MUMBAI: Before her triumphant performance in Meghna Gulzar's Raazi is out for all to see, Alia Bhatt says she prefers to show the vulnerable and unpolished side of the characters she essays rather than shining like a perfect diamond on the big screen.
In an interview, Alia spoke about Raazi, her film journey and what's on the plate next.
You had a private screening of Raazi. What were the responses like?
I can't be objective about my own work. This film is different from my others in that it has certain suspense element. All of us associated with the film knew what the surprise element was. So I was looking at the responses of my guests to see how they reacted to the surprise element. And it was all very heartening, very encouraging.
Does people's approval matter to you?
Of course, it does. There are some people in my life whose opinion is really valuable to me. That apart, I make all my decisions myself. The scripts I read and decide to do are chosen by me. Of course, I sound off the scripts to some people close to me. But for better or worse, the final decision to do or not do a film is mine.
You got to work with your mother (actress Soni Razdan) for the first time. What was that like?
It was as though she had come visiting me on the sets and decided to join me in front of the camera. We were very professional in front of the camera. And like any mother and daughter when it was off. Sadly, it was mostly work, work, and work. We hardly got any time to hang around together.
Raazi is your first political film. And you play a selfless woman ready to die for her country. Do such people really exist anymore?
I am sure they do. That's how civilisation moves forward. It is true that self-preservation is the first instinct of every human being. Would anyone put the country before one's own life the way Sehmat does in Raazi? Yes, of course! What about the jawaans who put their lives in danger to protect the country? So yeah, I think it isn't impossible to have that level of selflessness even in today's day and age, provided there is the right impetus to look beyond yourself. And Sehmat finds that impetus.
I believe Raazi required more preparation than all your other roles so far?

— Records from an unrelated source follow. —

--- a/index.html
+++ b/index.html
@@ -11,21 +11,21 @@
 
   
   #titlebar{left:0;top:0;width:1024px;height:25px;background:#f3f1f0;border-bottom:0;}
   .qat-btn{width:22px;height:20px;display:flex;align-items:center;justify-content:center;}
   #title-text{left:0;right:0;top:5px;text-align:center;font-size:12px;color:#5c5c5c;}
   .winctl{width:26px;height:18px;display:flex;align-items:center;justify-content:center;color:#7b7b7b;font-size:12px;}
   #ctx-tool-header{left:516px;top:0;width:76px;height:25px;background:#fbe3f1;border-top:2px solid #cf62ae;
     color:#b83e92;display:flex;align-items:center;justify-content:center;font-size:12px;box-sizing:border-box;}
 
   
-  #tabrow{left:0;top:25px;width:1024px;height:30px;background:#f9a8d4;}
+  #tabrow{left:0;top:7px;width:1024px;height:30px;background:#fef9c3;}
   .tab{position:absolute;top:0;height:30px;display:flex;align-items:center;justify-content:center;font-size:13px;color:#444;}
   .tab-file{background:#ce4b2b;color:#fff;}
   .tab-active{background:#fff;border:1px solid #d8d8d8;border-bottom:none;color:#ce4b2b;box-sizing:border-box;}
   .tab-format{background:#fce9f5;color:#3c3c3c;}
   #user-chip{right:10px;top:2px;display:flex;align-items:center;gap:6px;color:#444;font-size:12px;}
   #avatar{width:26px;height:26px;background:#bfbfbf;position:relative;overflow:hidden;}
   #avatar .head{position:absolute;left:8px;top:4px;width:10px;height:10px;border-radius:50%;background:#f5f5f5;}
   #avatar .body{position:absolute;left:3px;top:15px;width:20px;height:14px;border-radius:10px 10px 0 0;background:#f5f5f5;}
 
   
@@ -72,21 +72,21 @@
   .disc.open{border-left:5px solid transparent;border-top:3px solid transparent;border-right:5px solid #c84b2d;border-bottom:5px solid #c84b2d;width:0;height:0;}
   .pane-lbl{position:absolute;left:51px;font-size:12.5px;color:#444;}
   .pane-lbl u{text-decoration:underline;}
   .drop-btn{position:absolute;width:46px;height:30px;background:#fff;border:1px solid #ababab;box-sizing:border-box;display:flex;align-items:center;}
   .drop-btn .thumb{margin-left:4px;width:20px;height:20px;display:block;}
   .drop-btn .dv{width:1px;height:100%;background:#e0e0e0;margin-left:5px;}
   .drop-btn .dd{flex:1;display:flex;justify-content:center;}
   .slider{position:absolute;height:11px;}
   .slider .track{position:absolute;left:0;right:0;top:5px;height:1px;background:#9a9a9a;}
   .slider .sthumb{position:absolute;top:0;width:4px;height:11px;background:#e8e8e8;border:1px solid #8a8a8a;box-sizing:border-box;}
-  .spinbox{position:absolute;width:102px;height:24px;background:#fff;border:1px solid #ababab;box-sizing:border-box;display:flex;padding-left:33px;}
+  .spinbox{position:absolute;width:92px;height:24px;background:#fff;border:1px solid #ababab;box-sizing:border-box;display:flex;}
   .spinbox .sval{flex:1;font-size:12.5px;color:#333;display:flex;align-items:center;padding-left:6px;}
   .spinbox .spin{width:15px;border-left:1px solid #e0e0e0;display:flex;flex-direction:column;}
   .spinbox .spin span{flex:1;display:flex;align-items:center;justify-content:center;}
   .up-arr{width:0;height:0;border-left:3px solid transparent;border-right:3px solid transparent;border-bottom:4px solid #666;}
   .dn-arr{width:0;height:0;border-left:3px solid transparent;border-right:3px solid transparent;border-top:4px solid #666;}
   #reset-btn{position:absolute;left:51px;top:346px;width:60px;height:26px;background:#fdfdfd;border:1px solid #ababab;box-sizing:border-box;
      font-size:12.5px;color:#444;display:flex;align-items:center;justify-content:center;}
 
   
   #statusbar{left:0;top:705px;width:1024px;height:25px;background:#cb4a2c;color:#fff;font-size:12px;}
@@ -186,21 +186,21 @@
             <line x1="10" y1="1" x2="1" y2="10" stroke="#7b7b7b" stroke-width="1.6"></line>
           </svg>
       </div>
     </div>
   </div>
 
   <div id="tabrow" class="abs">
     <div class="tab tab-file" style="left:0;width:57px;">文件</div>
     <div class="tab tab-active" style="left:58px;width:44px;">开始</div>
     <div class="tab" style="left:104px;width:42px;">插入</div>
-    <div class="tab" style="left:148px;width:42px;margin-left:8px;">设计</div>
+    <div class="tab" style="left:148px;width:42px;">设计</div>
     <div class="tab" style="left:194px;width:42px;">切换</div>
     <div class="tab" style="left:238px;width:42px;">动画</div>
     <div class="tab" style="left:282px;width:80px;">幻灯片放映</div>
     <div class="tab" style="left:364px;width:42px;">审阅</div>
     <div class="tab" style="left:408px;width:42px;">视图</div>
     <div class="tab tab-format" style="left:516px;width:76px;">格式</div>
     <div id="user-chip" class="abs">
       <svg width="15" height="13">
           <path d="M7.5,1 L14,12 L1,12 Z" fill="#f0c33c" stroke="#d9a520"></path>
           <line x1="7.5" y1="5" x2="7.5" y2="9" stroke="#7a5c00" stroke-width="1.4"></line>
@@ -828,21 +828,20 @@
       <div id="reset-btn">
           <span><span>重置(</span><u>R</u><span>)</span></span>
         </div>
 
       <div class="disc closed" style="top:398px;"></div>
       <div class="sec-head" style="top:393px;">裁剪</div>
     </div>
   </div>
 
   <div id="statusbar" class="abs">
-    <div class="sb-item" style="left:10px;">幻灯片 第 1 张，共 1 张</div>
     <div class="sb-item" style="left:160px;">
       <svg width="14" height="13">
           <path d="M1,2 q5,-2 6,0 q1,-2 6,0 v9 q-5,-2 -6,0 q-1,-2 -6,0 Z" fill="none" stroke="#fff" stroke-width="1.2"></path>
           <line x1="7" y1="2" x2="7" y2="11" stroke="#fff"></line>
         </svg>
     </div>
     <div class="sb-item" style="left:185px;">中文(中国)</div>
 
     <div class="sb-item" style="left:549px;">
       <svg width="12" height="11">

I'd agree with that, yes. The closest I came to preparing this much was when I did Udta Punjab. For Raazi, I set aside a month before shooting. I cleaned up my Urdu language. I learnt how to drive a jonga (a jeep used by the Indian Army). I learnt some self-defence moves plus some techniques that spies have to learn before they are on their job. It was a lot of hard work and fun. But I think no amount of preparation can really prepare you for that moment when you finally face the camera.
Do you prefer going into a character unrehearsed?

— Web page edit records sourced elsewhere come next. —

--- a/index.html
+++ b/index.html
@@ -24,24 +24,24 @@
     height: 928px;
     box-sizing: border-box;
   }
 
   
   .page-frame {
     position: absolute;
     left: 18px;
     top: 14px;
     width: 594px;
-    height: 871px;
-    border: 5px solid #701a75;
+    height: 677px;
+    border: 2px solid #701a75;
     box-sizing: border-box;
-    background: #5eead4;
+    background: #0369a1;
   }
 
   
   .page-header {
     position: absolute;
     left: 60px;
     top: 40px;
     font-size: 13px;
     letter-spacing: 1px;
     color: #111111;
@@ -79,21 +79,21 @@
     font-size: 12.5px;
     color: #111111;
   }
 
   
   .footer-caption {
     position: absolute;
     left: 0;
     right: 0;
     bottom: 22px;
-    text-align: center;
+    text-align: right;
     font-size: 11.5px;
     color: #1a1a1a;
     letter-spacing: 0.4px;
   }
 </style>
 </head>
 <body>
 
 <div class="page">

I prefer going into my character without polishing her flaws and imperfections. I don't want to be this shining diamond on-screen. I like to show the vulnerable, unpolished side of my character.
Speaking of brushing up your Urdu, was that hard for you to do?
It was a new way of working. Normally we don't pay that much attention to the way we speak our lines. But let me tell you, Ranveer Singh, my co-star in my next release Gully Boys, is very much into linguistic fine-tuning. He actually works on the voice, the tone, the way the dialogues are spoken for his characters. I like that.
You have done some really entertaining ads with Ranveer Singh?
Yeah, I enjoyed doing those with him. Even in those ads you can see how much he works on his voice and accent. But shooting Gully Boys with Ranveer is a different experience altogether. Zoya Akhtar (the director), Ranveer and I had loads of fun.
Do you also play a rap singer in Gully Boys like Ranveer does? Are you a Muslim character again?
No, I am not a musician in Gully Boys. As for the way I look, I leave it to Zoya to explain all that when they are ready.
Zoya would be your third female director, fourth if we count Sangharsh which you did as a child with Tanuja Chandra. How different is working with Gauri Shinde, Meghna Gulzar and Zoya as compared with your other directors?
No different at all. There is absolutely no difference between working with male and female directors. I don't think we should evaluate talent according to the individual's gender. If you are referring to women as more sensitive directors, then let me remind you, my father Mahesh Bhatt made some very sensitive films like Arth, Saaransh and Zakhm. So I won't go with a gender division of directorial abilities.
Six years as a leading lady. How do you look back at the frenetic rush of projects and the stardom that you've obtained? Are you exhausted? Do you need a break?
Not at all. In fact, I am more enthused now than ever before. I love that rush of adrenaline that I feel when I start a film. I also love promoting my films.
Would you miss the limelight when you are no longer in it?
Of course I know a day would come when it won't be there anymore. It is therefore important to not take it too seriously, to enjoy it while it lasts. I am having a blast.
Have you signed anything new?
Actually, I have. But I leave the announcement to the producers. At the moment I have Gully Boys, which is complete. Now one year would be taken up with Bramhastra and Kalank, both Karan Johar's productions which is like home to me.